Using the listing below, give again exactly the lines from the line with "(198, 774) none" to the line with "[569,575,638,589] discount ->", inclusive, without the pictures.
Segment Open
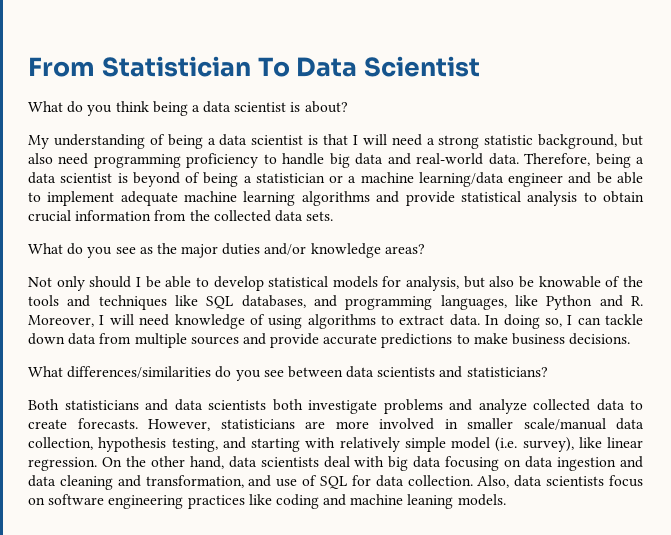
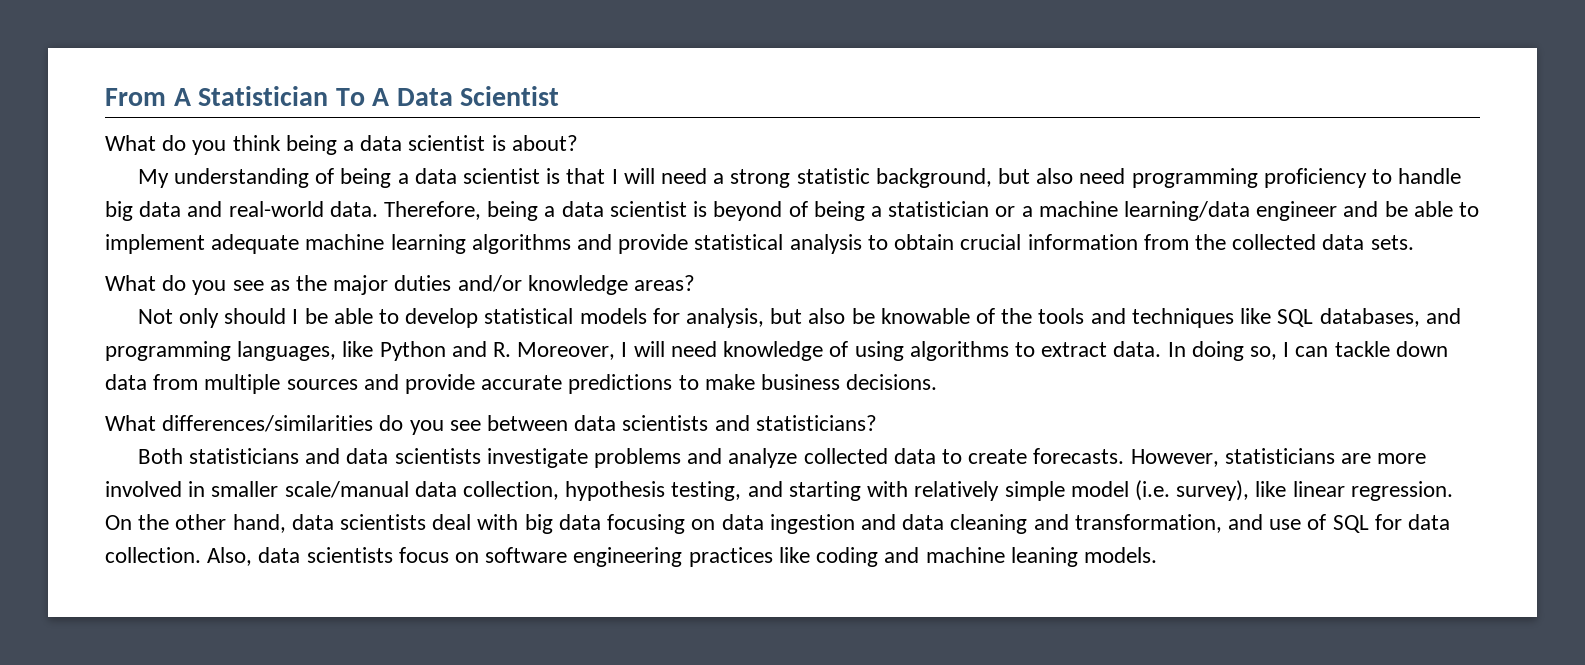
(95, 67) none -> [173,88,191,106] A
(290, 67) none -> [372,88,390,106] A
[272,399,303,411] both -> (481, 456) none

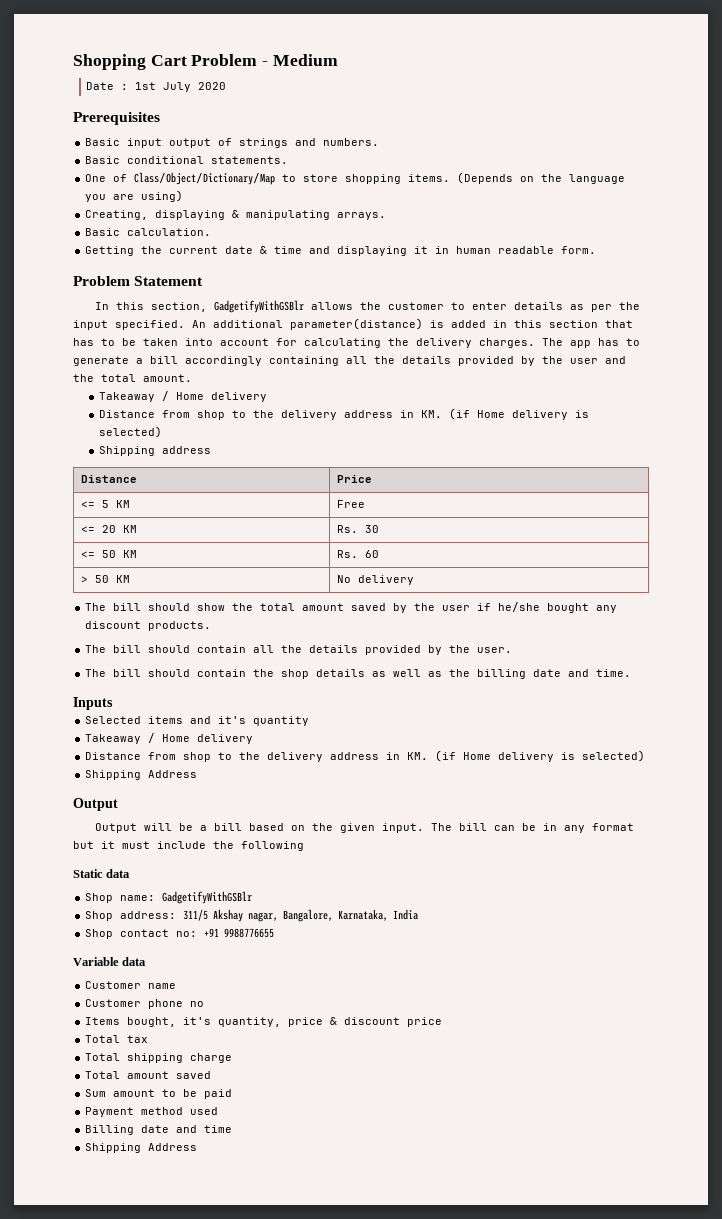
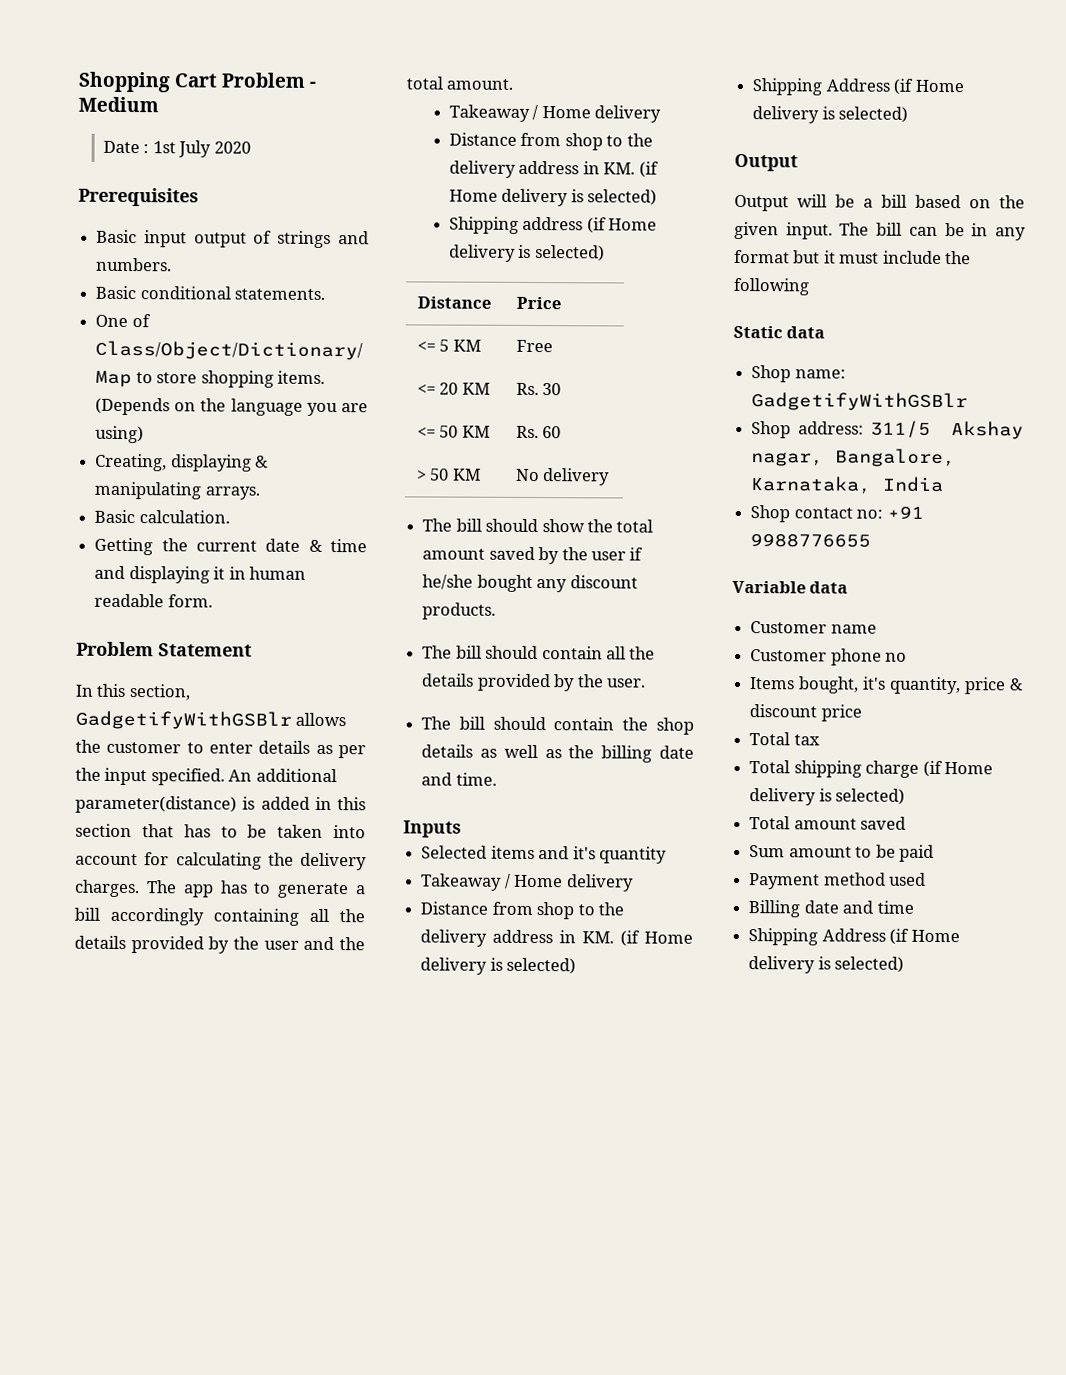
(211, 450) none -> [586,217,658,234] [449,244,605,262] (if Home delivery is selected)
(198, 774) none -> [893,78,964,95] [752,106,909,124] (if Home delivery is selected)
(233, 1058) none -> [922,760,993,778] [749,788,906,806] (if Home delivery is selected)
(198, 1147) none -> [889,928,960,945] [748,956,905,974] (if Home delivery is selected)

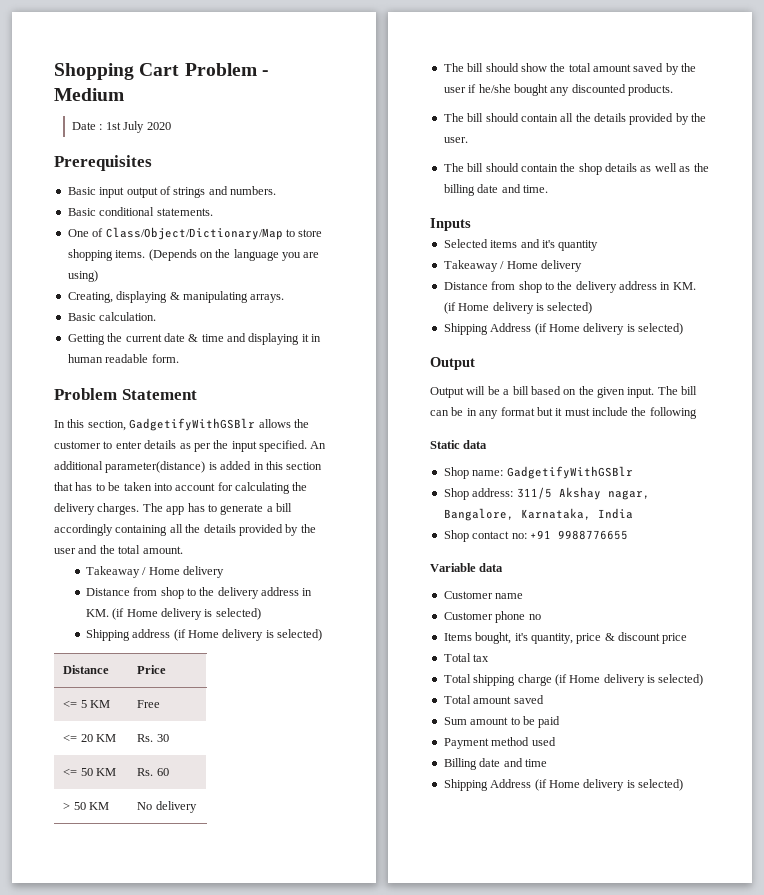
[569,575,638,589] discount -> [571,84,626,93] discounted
Segment Closed
Segment Open
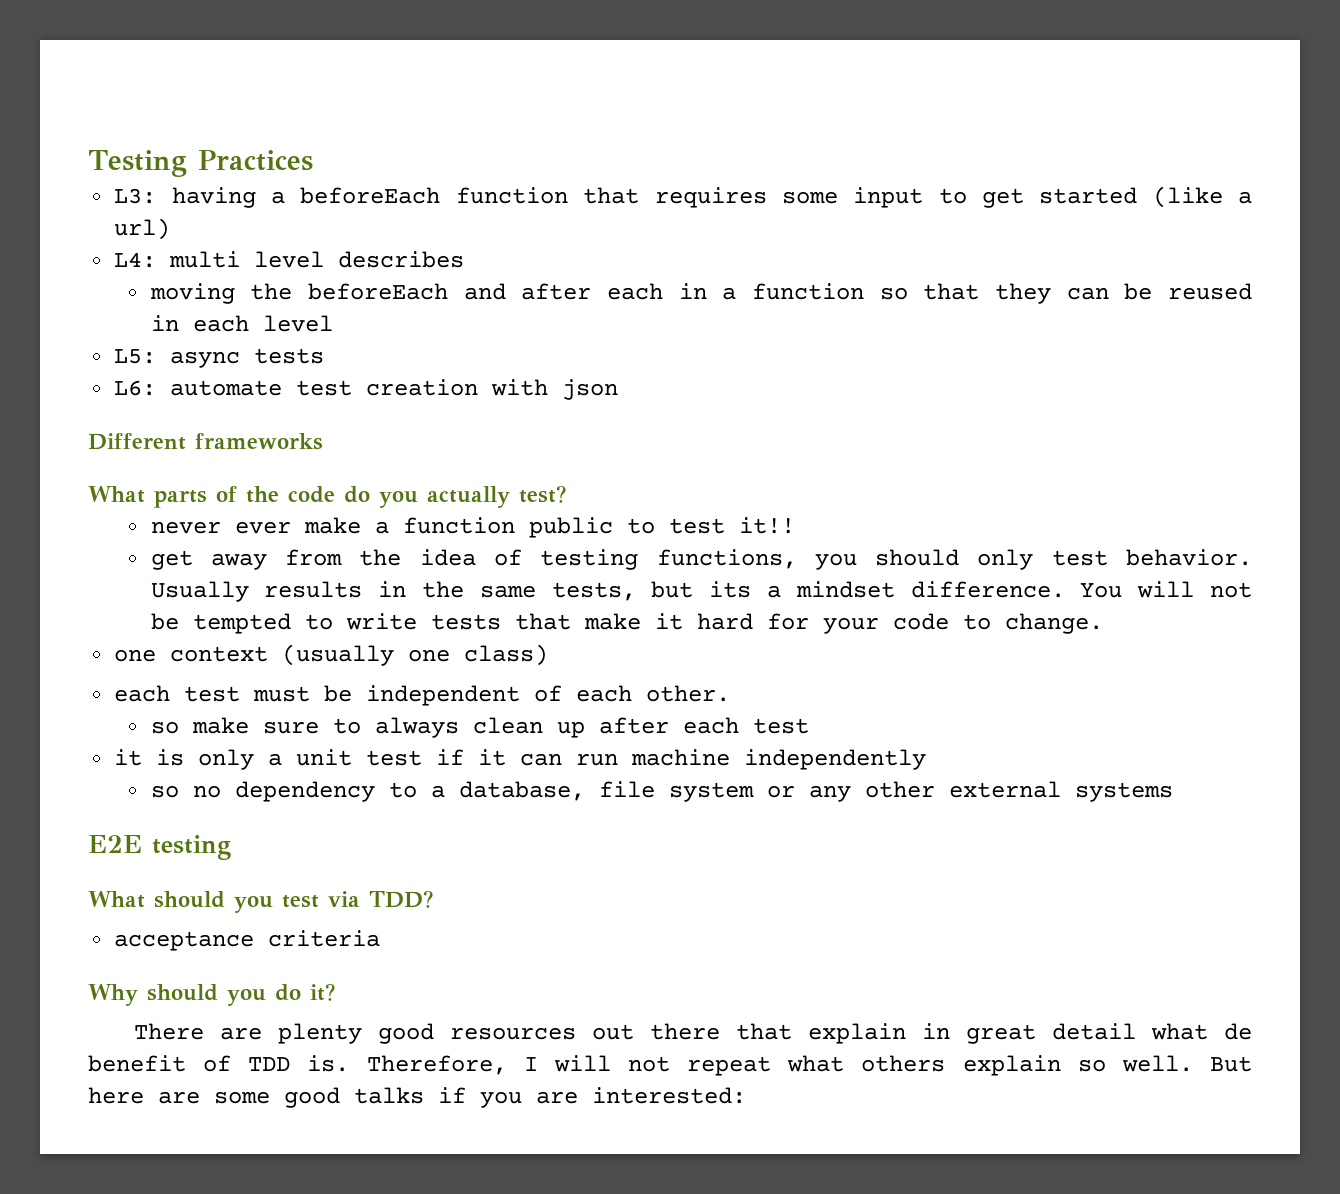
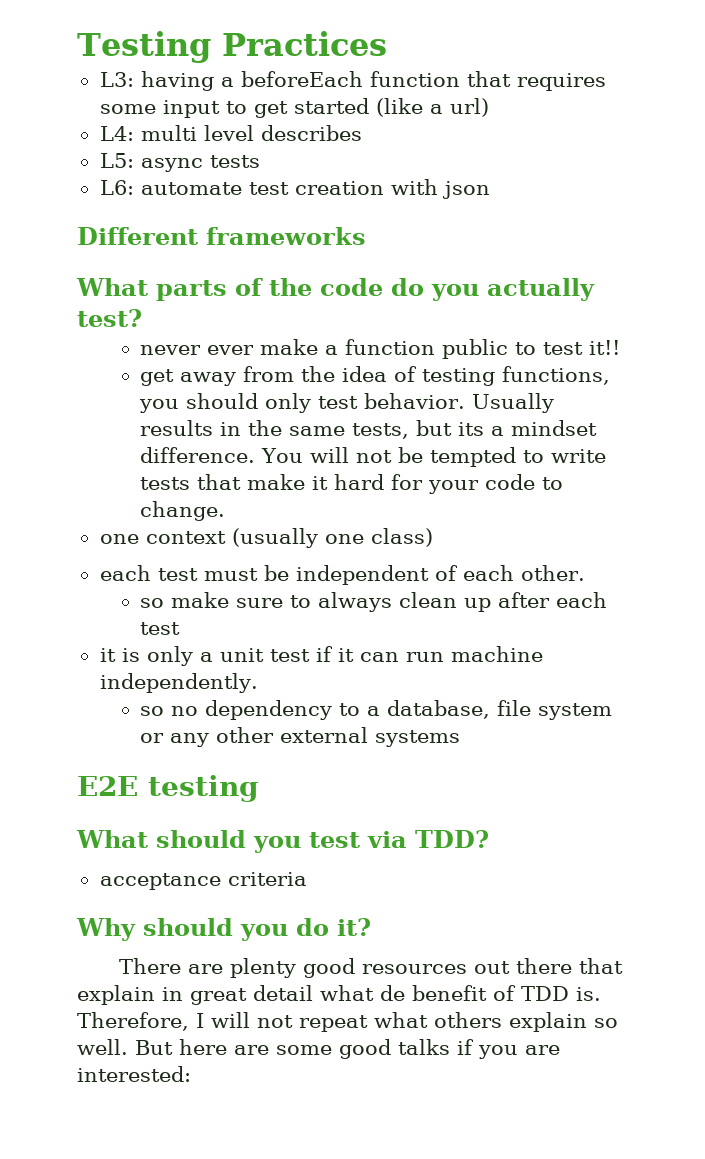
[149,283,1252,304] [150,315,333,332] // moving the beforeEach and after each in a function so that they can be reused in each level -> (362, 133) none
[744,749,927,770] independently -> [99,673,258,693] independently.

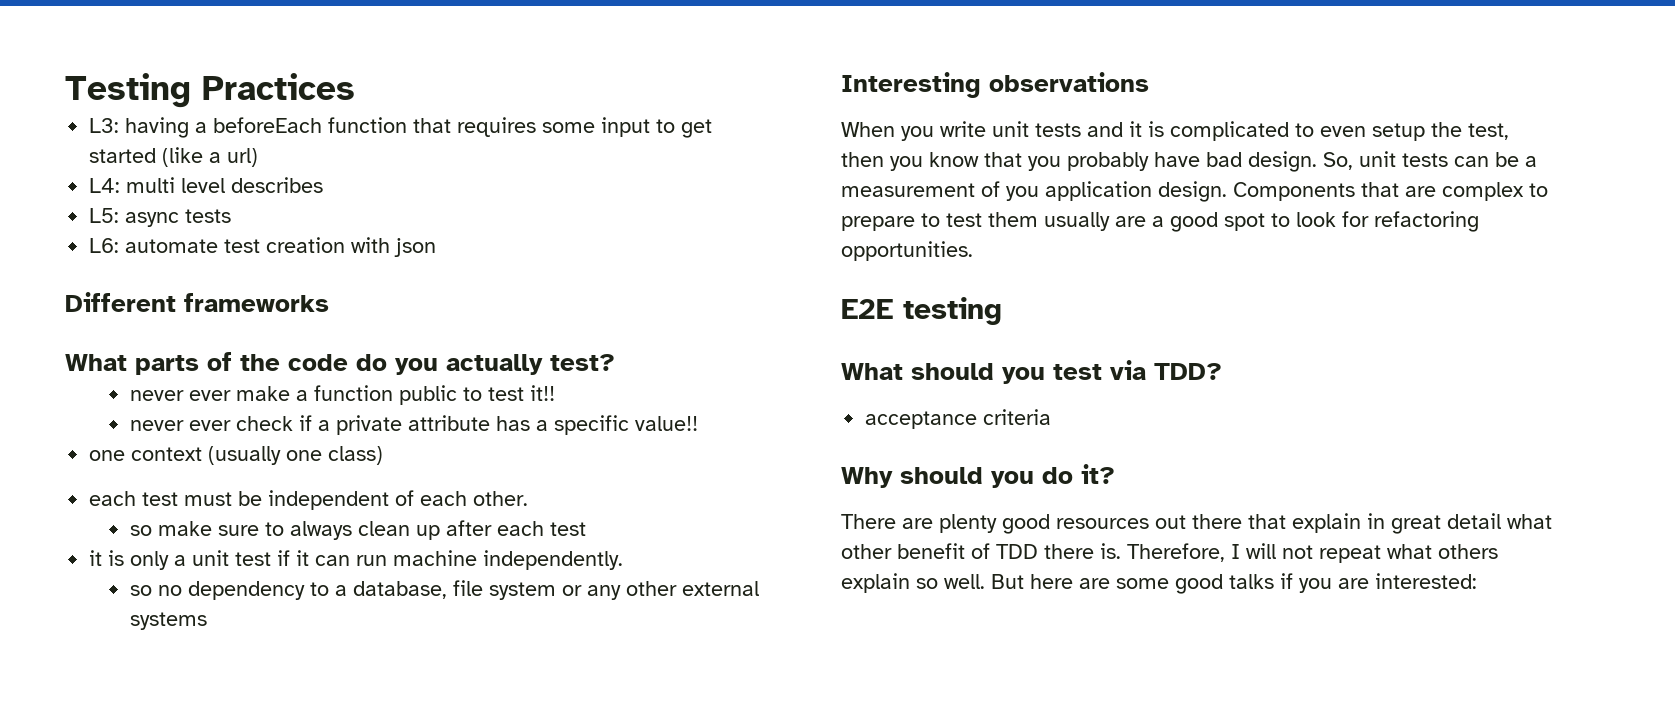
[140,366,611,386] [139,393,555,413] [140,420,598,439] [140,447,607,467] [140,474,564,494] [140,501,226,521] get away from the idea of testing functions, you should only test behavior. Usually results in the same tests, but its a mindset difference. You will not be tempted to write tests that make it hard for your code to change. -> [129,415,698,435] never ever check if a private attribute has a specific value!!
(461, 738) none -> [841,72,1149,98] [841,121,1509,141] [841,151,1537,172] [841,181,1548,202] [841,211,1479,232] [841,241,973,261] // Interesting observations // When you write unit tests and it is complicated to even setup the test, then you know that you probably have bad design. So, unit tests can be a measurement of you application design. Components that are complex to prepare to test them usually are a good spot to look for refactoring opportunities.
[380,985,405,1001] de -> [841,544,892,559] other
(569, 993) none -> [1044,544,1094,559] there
Segment Closed
- _Your response_
(198, 774) none -> [893,78,964,95] [752,106,909,124] (if Home delivery is selected)
(233, 1058) none -> [922,760,993,778] [749,788,906,806] (if Home delivery is selected)
(198, 1147) none -> [889,928,960,945] [748,956,905,974] (if Home delivery is selected)

[569,575,638,589] discount -> [571,84,626,93] discounted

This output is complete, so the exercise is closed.